━━━ Records shown
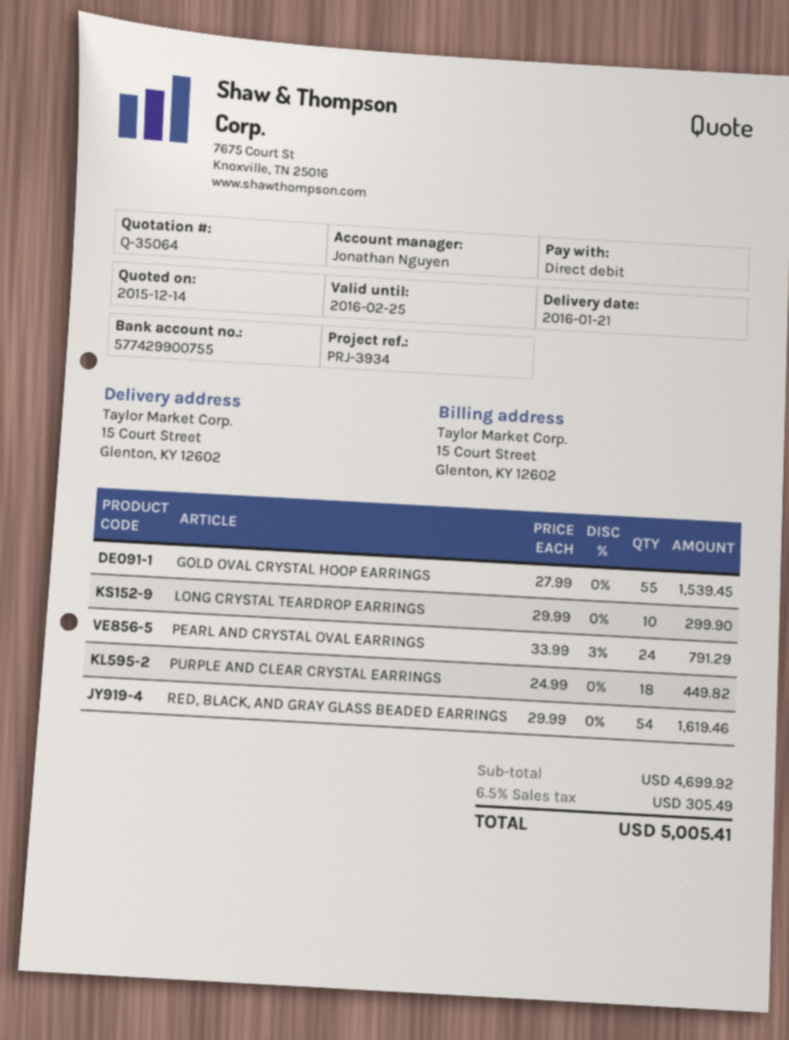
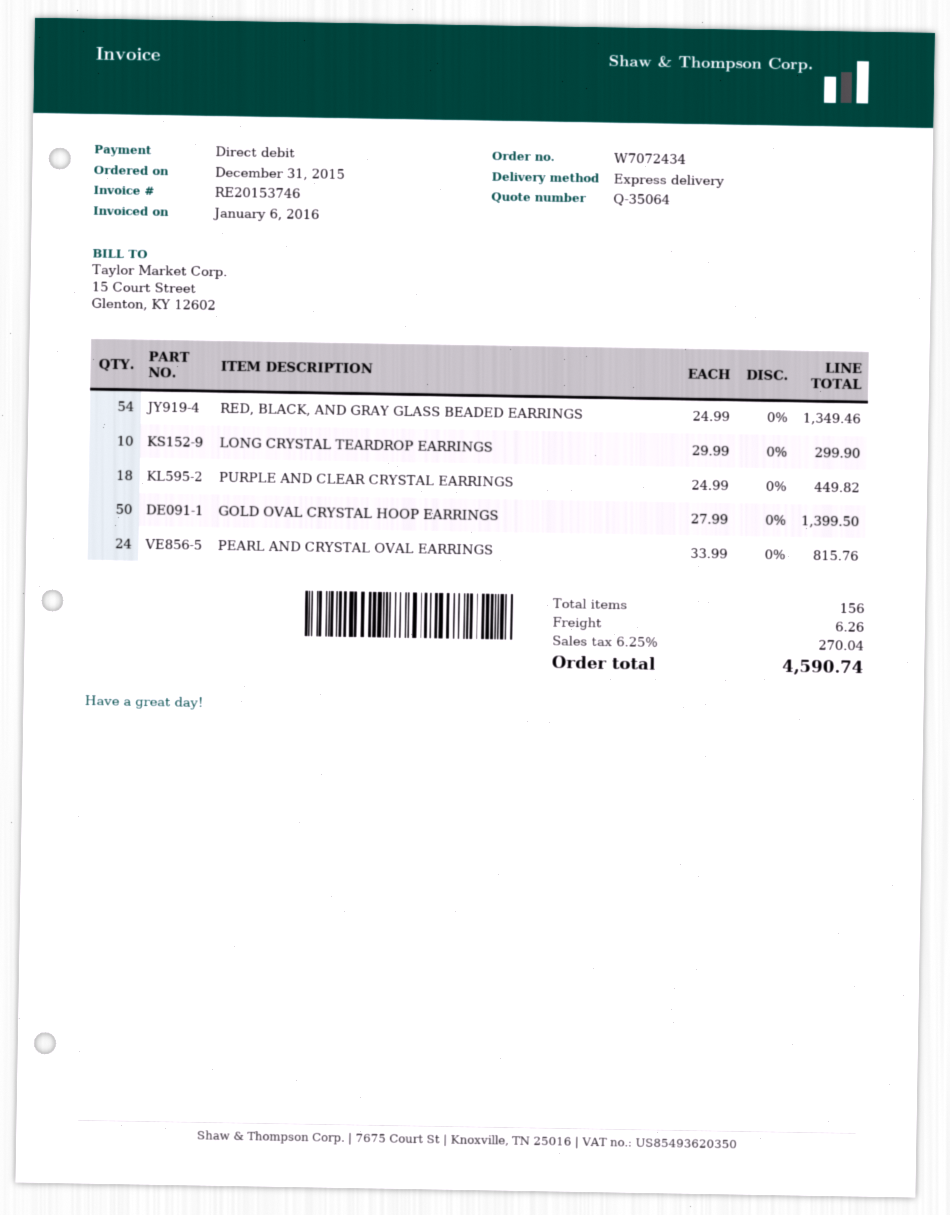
GOLD OVAL CRYSTAL HOOP EARRINGS: 55 x 27.99 = 1539.45 -> 50 x 27.99 = 1399.50
PEARL AND CRYSTAL OVAL EARRINGS: 24 x 33.99 - 3% = 791.29 -> 24 x 33.99 = 815.76
RED, BLACK, AND GRAY GLASS BEADED EARRINGS: 54 x 29.99 = 1619.46 -> 54 x 24.99 = 1349.46
shipping: none -> 6.26
tax: 6.5% = 305.49 -> 6.25% = 270.04
total: 5005.41 -> 4590.74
━━━━━━
For the word "CRYSTAL", go through the records and show each line that carries it.

## Expected output
GOLD OVAL CRYSTAL HOOP EARRINGS: 55 x 27.99 = 1539.45 -> 50 x 27.99 = 1399.50
PEARL AND CRYSTAL OVAL EARRINGS: 24 x 33.99 - 3% = 791.29 -> 24 x 33.99 = 815.76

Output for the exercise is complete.